THE TASK
Images in the records should be skipped while the rest is transcribed verbatim.

INPUT RECORDS
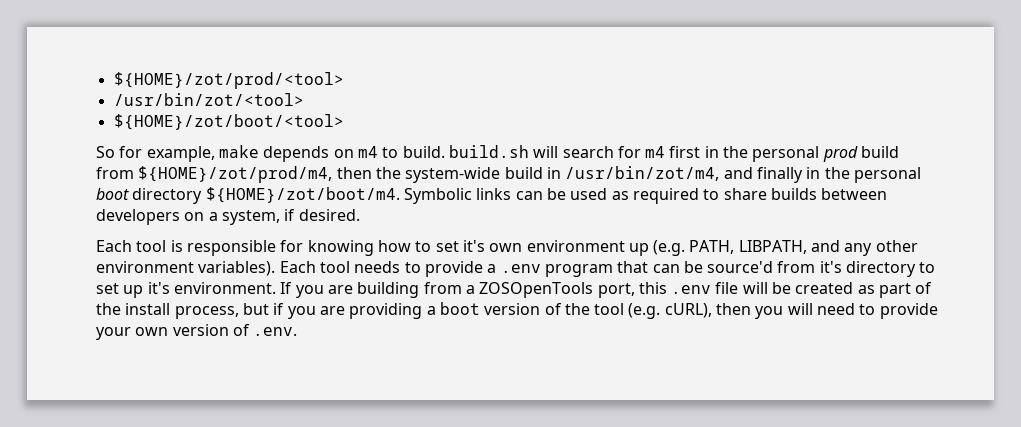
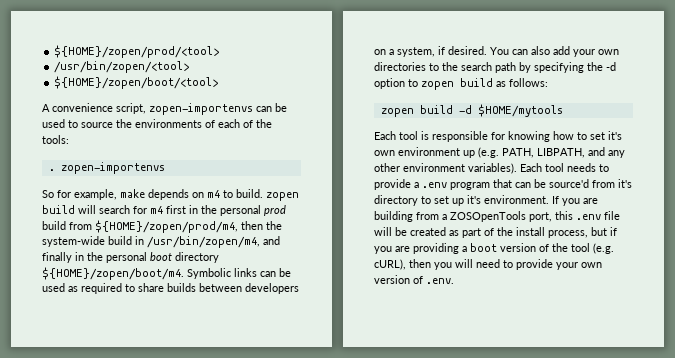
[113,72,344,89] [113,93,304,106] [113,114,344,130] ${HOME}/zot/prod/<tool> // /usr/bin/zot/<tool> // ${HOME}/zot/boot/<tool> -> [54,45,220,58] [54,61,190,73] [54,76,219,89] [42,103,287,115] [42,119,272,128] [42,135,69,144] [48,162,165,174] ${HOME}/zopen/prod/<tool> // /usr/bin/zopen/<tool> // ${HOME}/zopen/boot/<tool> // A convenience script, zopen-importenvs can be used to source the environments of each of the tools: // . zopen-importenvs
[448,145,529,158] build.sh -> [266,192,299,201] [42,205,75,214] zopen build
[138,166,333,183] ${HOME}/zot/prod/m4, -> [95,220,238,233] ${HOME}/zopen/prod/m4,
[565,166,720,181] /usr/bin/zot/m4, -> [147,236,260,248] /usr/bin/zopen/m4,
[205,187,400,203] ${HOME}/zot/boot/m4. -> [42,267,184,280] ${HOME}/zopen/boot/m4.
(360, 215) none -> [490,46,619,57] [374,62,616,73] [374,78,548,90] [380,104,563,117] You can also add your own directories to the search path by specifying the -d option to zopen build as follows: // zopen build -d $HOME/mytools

RESULT BELOW
[113,72,344,89] [113,93,304,106] [113,114,344,130] ${HOME}/zot/prod/<tool> // /usr/bin/zot/<tool> // ${HOME}/zot/boot/<tool> -> [54,45,220,58] [54,61,190,73] [54,76,219,89] [42,103,287,115] [42,119,272,128] [42,135,69,144] [48,162,165,174] ${HOME}/zopen/prod/<tool> // /usr/bin/zopen/<tool> // ${HOME}/zopen/boot/<tool> // A convenience script, zopen-importenvs can be used to source the environments of each of the tools: // . zopen-importenvs
[448,145,529,158] build.sh -> [266,192,299,201] [42,205,75,214] zopen build
[138,166,333,183] ${HOME}/zot/prod/m4, -> [95,220,238,233] ${HOME}/zopen/prod/m4,
[565,166,720,181] /usr/bin/zot/m4, -> [147,236,260,248] /usr/bin/zopen/m4,
[205,187,400,203] ${HOME}/zot/boot/m4. -> [42,267,184,280] ${HOME}/zopen/boot/m4.
(360, 215) none -> [490,46,619,57] [374,62,616,73] [374,78,548,90] [380,104,563,117] You can also add your own directories to the search path by specifying the -d option to zopen build as follows: // zopen build -d $HOME/mytools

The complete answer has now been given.